DATASET EXTRACT:
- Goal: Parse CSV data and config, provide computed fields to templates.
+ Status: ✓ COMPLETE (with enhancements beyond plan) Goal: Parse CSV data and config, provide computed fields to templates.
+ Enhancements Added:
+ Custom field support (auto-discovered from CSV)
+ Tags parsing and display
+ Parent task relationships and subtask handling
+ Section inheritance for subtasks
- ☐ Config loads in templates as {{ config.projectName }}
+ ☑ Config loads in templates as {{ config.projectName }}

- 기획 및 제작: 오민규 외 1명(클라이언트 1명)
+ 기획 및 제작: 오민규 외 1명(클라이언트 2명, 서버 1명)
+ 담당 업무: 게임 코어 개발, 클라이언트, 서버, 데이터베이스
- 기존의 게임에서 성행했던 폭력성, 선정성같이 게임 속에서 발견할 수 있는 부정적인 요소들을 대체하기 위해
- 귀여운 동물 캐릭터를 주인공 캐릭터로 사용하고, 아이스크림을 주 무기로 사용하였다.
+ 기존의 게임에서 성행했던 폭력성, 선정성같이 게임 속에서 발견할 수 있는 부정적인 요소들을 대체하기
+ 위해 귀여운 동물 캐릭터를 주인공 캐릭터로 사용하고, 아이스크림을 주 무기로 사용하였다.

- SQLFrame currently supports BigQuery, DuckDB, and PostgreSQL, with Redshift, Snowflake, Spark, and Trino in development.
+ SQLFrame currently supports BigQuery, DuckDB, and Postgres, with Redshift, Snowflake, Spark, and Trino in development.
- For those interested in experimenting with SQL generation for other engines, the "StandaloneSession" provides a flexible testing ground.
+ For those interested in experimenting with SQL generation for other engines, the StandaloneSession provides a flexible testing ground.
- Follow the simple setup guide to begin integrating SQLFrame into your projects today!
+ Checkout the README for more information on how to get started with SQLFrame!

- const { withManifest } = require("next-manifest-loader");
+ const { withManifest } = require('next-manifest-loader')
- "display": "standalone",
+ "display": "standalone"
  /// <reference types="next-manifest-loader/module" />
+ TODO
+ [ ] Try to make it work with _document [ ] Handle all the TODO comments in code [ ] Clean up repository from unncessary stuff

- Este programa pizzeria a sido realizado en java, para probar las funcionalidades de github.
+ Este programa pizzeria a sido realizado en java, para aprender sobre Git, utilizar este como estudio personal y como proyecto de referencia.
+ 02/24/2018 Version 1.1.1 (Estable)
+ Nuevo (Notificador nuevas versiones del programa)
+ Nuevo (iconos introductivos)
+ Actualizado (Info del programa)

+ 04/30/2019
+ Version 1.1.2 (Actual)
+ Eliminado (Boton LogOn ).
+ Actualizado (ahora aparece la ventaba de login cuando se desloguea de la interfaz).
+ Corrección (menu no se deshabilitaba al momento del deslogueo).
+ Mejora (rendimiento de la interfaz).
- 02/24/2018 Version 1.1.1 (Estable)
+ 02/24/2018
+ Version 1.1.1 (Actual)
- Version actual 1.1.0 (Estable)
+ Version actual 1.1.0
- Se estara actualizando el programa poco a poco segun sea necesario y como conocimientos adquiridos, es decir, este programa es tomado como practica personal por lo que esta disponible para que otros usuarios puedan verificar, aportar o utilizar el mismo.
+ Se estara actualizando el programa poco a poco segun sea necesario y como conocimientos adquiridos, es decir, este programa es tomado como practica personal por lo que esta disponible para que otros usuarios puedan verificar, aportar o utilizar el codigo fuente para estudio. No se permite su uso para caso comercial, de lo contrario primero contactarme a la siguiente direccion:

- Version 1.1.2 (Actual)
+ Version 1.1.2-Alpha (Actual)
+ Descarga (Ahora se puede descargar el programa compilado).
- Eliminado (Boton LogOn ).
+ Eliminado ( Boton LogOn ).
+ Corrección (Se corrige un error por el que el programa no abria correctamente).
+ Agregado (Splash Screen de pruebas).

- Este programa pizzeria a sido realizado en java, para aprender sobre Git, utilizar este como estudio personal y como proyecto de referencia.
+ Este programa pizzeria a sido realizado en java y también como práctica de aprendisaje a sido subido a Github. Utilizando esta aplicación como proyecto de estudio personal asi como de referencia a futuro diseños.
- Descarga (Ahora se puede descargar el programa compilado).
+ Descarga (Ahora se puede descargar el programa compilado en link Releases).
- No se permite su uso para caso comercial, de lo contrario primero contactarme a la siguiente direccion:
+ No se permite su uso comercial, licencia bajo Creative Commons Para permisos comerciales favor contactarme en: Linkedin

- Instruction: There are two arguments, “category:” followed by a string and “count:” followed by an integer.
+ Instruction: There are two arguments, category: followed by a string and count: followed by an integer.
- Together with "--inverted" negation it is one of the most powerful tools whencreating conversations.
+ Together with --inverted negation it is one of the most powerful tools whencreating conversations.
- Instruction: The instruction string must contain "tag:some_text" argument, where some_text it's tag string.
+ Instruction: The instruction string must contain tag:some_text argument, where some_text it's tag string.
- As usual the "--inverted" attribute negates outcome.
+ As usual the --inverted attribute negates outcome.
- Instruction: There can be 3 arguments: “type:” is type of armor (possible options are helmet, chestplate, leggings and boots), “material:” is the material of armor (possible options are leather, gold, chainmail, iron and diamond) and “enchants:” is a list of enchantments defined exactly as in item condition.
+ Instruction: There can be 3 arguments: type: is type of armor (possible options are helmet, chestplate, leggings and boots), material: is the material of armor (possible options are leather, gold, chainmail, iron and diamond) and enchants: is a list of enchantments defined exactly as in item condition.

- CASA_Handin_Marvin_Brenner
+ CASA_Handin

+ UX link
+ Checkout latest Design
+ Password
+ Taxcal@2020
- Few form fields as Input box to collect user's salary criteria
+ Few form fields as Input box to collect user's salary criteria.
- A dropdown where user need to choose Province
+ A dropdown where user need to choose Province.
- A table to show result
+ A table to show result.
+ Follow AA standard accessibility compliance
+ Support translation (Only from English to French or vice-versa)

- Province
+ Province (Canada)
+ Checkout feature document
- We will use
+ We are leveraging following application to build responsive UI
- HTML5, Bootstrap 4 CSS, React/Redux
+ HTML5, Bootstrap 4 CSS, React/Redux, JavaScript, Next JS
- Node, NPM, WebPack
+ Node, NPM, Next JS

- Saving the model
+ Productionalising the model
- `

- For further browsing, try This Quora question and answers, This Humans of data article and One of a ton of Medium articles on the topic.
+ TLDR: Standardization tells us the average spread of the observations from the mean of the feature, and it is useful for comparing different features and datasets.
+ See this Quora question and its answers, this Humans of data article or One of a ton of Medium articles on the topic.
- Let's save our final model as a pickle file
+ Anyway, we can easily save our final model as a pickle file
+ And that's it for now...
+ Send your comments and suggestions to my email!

WHAT IS EXPECTED:
The expected output is each line of the records above that includes the word "need".

SOLVED EXERCISE:
- A dropdown where user need to choose Province
+ A dropdown where user need to choose Province.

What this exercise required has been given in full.